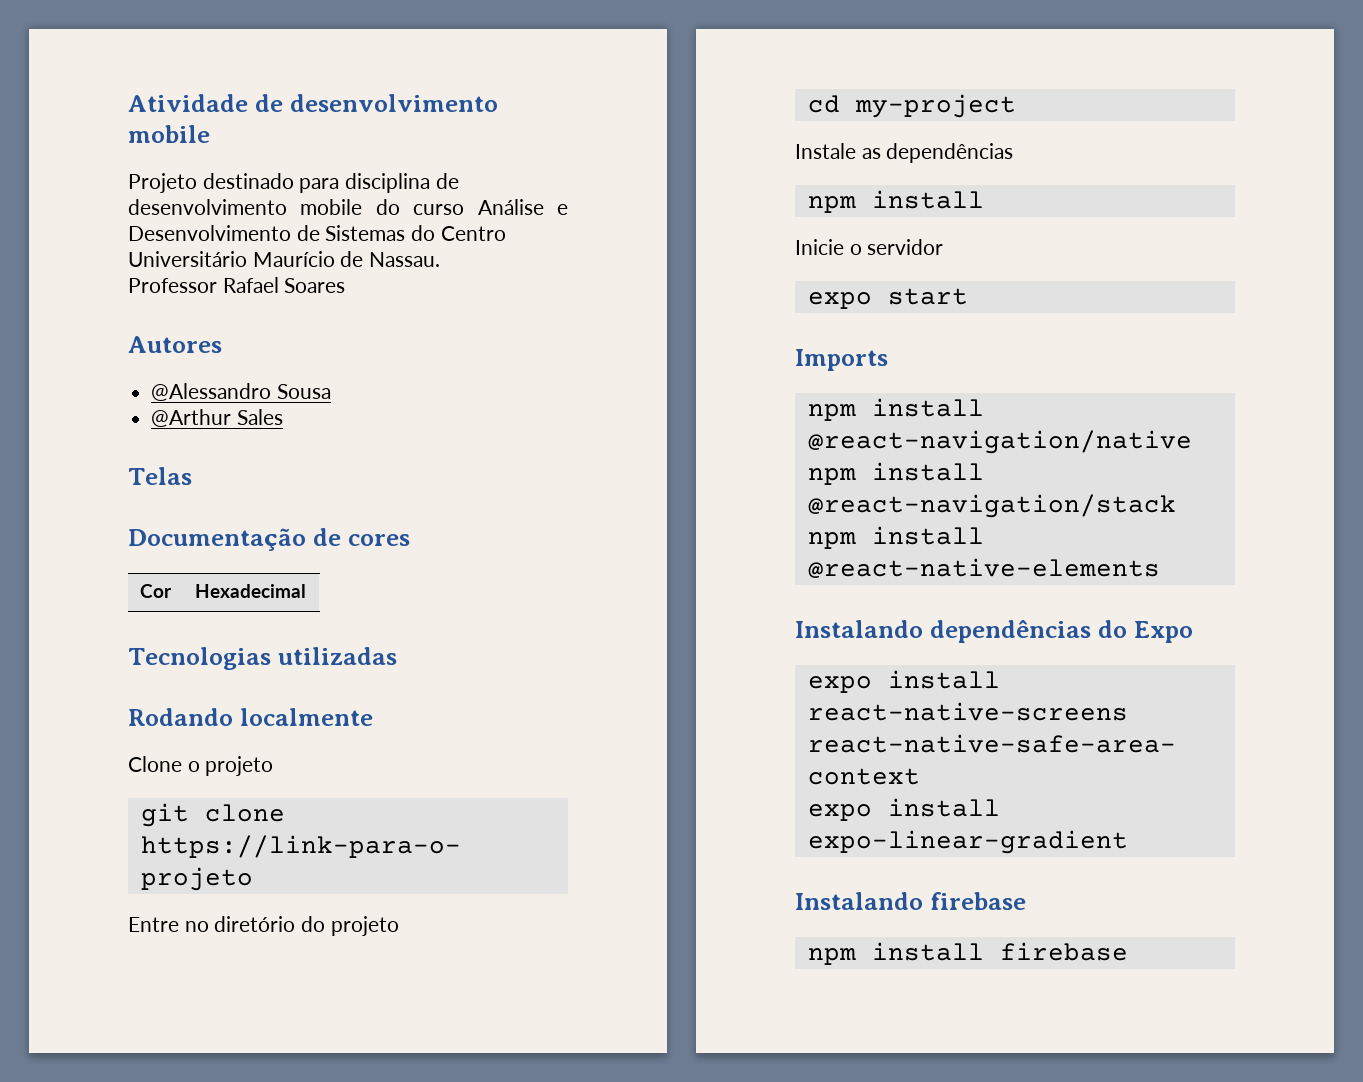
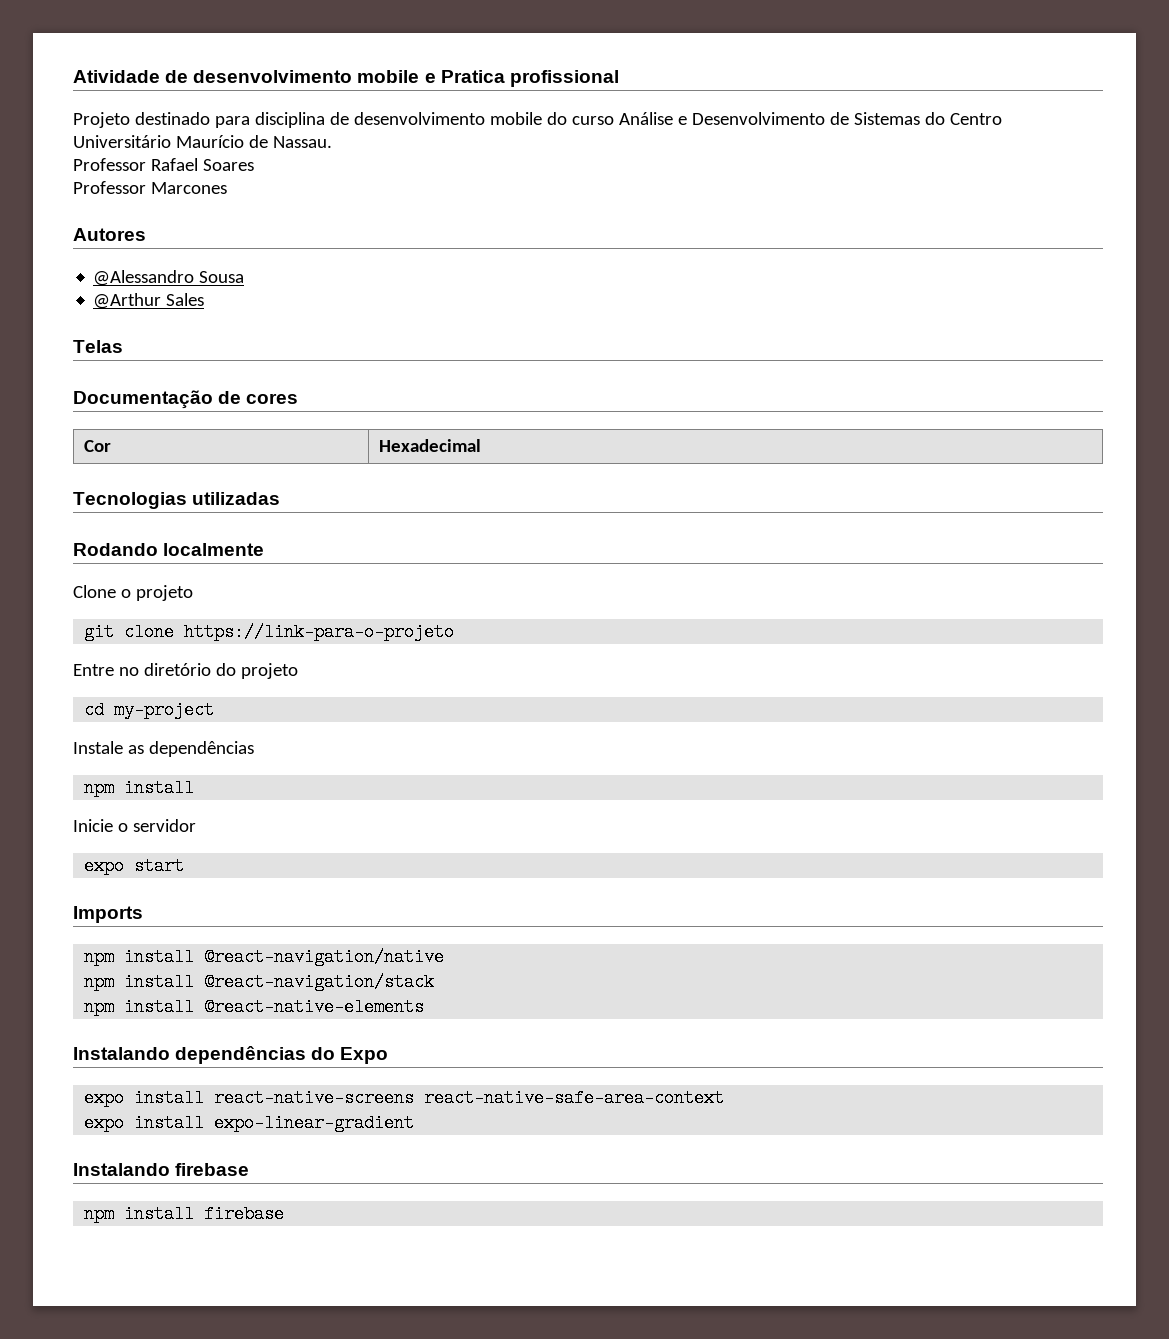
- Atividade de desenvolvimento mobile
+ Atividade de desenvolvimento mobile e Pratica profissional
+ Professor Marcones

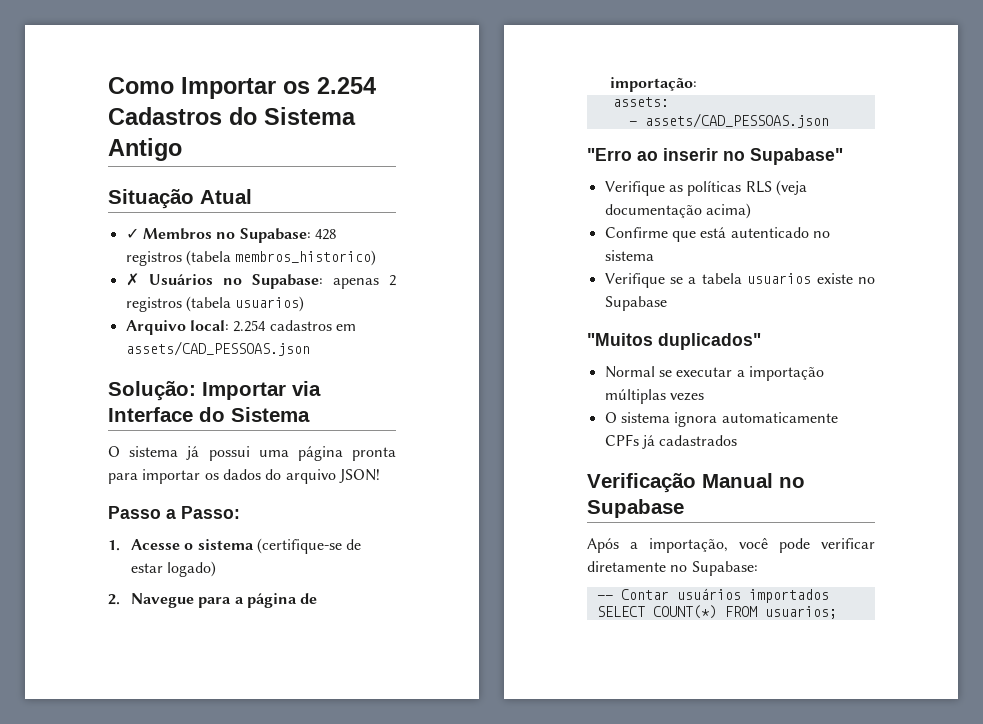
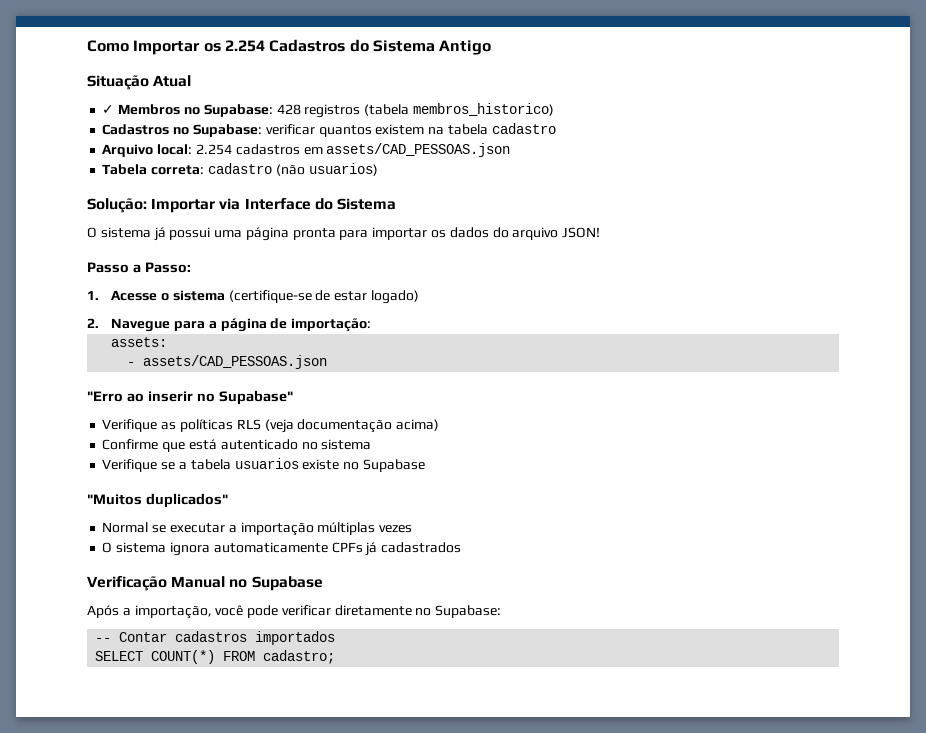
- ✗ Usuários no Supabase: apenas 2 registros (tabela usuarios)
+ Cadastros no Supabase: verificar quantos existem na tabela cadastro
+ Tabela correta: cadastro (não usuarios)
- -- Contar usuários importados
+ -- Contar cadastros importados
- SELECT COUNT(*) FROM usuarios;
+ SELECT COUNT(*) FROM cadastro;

*ACTIVITY*:
For each line in the material above that contains the string "desenvolvimento", make a copy.

*WRITTEN SOLUTION*:
- Atividade de desenvolvimento mobile
+ Atividade de desenvolvimento mobile e Pratica profissional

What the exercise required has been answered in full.